### Creating Spark session

In [1]:
from pyspark.sql import SparkSession
spark = SparkSession.builder.appName('titanic').getOrCreate()

In [2]:
#import important functions

In [3]:
from itertools import chain
from pyspark.sql.functions import count, mean, when, lit, create_map, regexp_extract

### Read the dataset

In [4]:
data1 = spark.read.csv('train.csv', inferSchema=True, header=True)
data2 = spark.read.csv('test.csv', inferSchema=True, header=True)

In [5]:
#what information dataset contains

In [6]:
data1.printSchema()

root
 |-- PassengerId: integer (nullable = true)
 |-- Survived: integer (nullable = true)
 |-- Pclass: integer (nullable = true)
 |-- Name: string (nullable = true)
 |-- Sex: string (nullable = true)
 |-- Age: double (nullable = true)
 |-- SibSp: integer (nullable = true)
 |-- Parch: integer (nullable = true)
 |-- Ticket: string (nullable = true)
 |-- Fare: double (nullable = true)
 |-- Cabin: string (nullable = true)
 |-- Embarked: string (nullable = true)



In [7]:
#showing sample 5 records 

In [8]:
data1.show(5)

+-----------+--------+------+--------------------+------+----+-----+-----+----------------+-------+-----+--------+
|PassengerId|Survived|Pclass|                Name|   Sex| Age|SibSp|Parch|          Ticket|   Fare|Cabin|Embarked|
+-----------+--------+------+--------------------+------+----+-----+-----+----------------+-------+-----+--------+
|          1|       0|     3|Braund, Mr. Owen ...|  male|22.0|    1|    0|       A/5 21171|   7.25| null|       S|
|          2|       1|     1|Cumings, Mrs. Joh...|female|38.0|    1|    0|        PC 17599|71.2833|  C85|       C|
|          3|       1|     3|Heikkinen, Miss. ...|female|26.0|    0|    0|STON/O2. 3101282|  7.925| null|       S|
|          4|       1|     1|Futrelle, Mrs. Ja...|female|35.0|    1|    0|          113803|   53.1| C123|       S|
|          5|       0|     3|Allen, Mr. Willia...|  male|35.0|    0|    0|          373450|   8.05| null|       S|
+-----------+--------+------+--------------------+------+----+-----+-----+------

**Let's see summary of some important columns**

In [9]:
data1.select('Survived', 'Pclass', 'Age', 'Fare').summary().show()
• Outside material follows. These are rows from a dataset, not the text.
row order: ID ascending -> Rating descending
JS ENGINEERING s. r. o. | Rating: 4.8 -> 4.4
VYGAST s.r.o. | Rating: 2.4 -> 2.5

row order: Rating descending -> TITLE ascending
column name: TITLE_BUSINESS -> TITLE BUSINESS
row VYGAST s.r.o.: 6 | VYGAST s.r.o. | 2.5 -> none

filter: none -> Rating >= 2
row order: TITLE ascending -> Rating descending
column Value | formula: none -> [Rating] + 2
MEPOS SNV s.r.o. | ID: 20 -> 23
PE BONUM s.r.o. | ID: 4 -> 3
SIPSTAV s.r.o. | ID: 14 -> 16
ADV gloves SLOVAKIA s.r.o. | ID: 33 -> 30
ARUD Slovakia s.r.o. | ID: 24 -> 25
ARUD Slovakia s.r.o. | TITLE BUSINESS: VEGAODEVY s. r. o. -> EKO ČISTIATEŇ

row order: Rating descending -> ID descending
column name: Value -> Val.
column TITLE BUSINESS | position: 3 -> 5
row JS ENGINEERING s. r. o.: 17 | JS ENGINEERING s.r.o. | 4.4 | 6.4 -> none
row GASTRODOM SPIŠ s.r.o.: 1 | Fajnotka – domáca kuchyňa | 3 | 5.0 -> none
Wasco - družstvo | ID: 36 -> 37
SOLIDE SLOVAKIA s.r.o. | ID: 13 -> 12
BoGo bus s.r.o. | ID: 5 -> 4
+-------+-------------------+------------------+------------------+-----------------+
|summary|           Survived|            Pclass|               Age|             Fare|
+-------+-------------------+------------------+------------------+-----------------+
|  count|                891|               891|               714|              891|
|   mean| 0.3838383838383838| 2.308641975308642| 29.69911764705882| 32.2042079685746|
| stddev|0.48659245426485753|0.8360712409770491|14.526497332334035|49.69342859718089|
|    min|                  0|                 1|              0.42|              0.0|
|    25%|                  0|                 2|              20.0|           7.8958|
|    50%|                  0|                 3|              28.0|          14.4542|
|    75%|                  1|                 3|              38.0|             31.0|
|    max|                  1|                 3|              80.0|         512.3292|
+-------+-------------------+------------------+------

here we can see the average age of person is close to 30 with minimum age of 0.4 and maximum age of 80yrs

In [10]:
print('Number of Rows : ', data1.count())
print('Number of Columns : ', len(data1.columns))

Number of Rows :  891
Number of Columns :  12


dataset contains total 891 records with 12 different columns

**How many people survived?**

In [11]:
data1.groupBy('Survived').count().show()

+--------+-----+
|Survived|count|
+--------+-----+
|       1|  342|
|       0|  549|
+--------+-----+



Out of 891 people 342 survived and 549 lost their lives

**Average fare and age**

In [12]:
data1.groupBy('Survived').mean('Fare', 'Age').show()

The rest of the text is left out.